Visual Studio Tools for Office (VSTO) takes the same approach to Word and Excel solution development. VSTO features include the following:
- Word and Excel run as designers inside Visual Studio.
- Workbooks, worksheets, and documents are represented by customizable, extensible classes in an object-oriented programming model.
- Managed controls can be hosted by worksheets and documents.
- Business process code can be logically separated from display code.
- Windows Forms data binding connects business data to controls.
- Business data can be cached in the document and manipulated as XML, enabling both offline client and server scenarios.

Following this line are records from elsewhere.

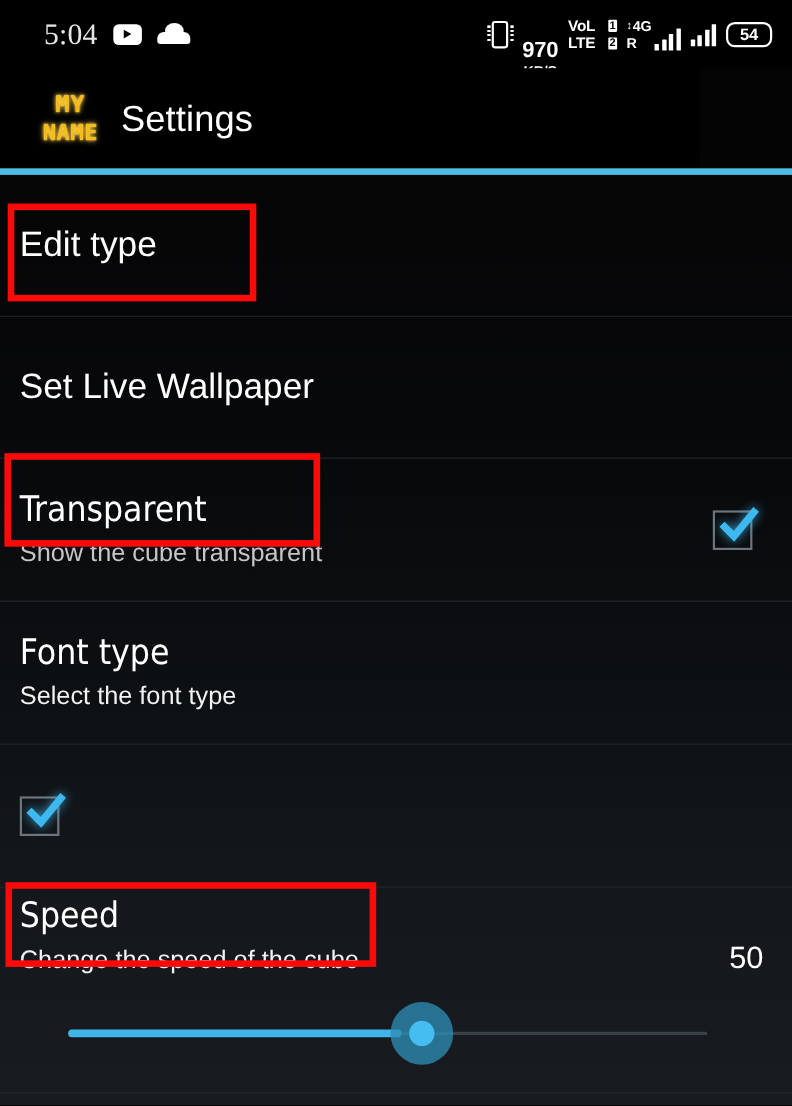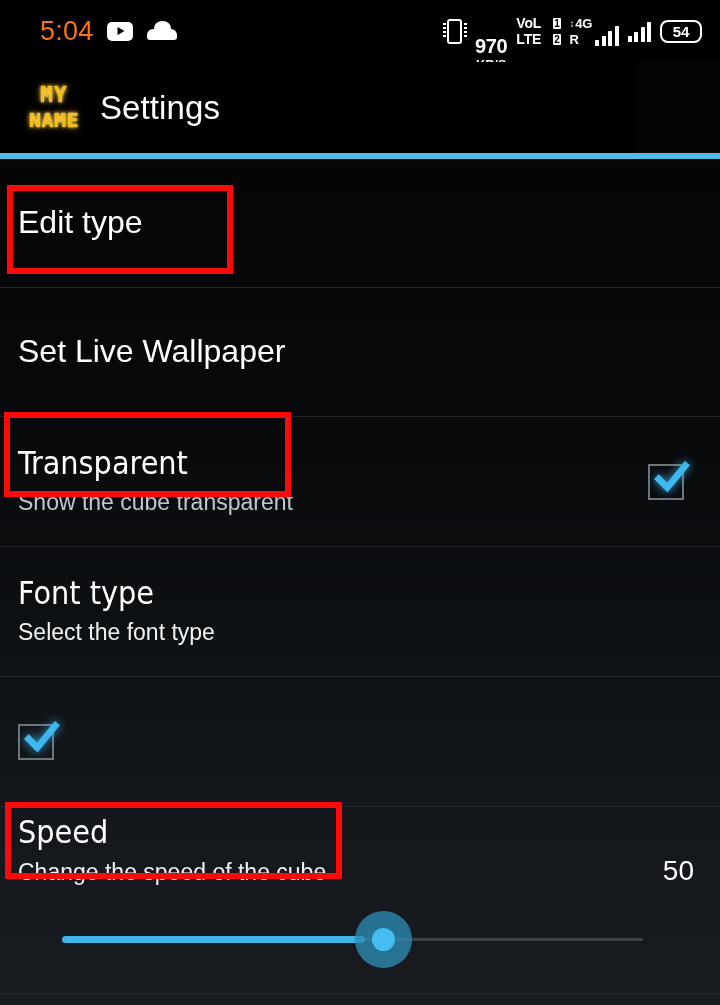--- a/index.html
+++ b/index.html
@@ -39,22 +39,22 @@
     color: #ffffff;
   }
   .sb-left {
     display: flex;
     align-items: center;
     gap: 14px;
   }
   .sb-clock {
     font-size: 27px;
     letter-spacing: 0.2px;
-    font-family: Liberation Sans, sans-serif;
-    color: #f97316;
+    font-family: Liberation Serif, serif;
+    color: #e5e5e5;
   }
   .sb-right {
     margin-left: auto;
     display: flex;
     align-items: center;
     gap: 9px;
   }
   .yt-icon {
     width: 26px; height: 19px;
     background: #fff;
@@ -185,21 +185,21 @@
 
   
   .appbar {
     position: absolute;
     top: 62px; left: 0;
     width: 636px;
     height: 91px;
     background: #000;
     display: flex;
     align-items: center;
-    padding-left: 22px;
+    padding-left: 32px;
     box-sizing: border-box;
   }
   .app-icon {
     width: 64px;
     height: 60px;
     background: #000;
     display: flex;
     flex-direction: column;
     align-items: center;
     justify-content: center;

Part Three of this book explores these features:
- Chapter 13, "The VSTO Programming Model," shows how VSTO extends the Word and Excel object models.
- Chapter 14, "Using Windows Forms in VSTO," covers adding Windows Forms controls to VSTO-customized documents.
- Chapter 15, "Working with Actions Pane," shows how to add managed controls to Office's Document Actions task pane.
- Chapter 16, "Working with Smart Tags in VSTO," shows how to implement Smart Tags using managed code.
- Chapters 17, "VSTO Data Programming," and 18, "Server Data Scenarios," discuss ways to manipulate datasets associated with the document on the client and server.
- Chapter 19, ".NET Code Security," covers the VSTO security model.
- Chapter 20, "Deployment," shows how to deploy your customized documents.
Part Three also examines some advanced topics regarding using XML with Word and Excel, and creating managed application-level add-ins in Word, Excel, and Outlook.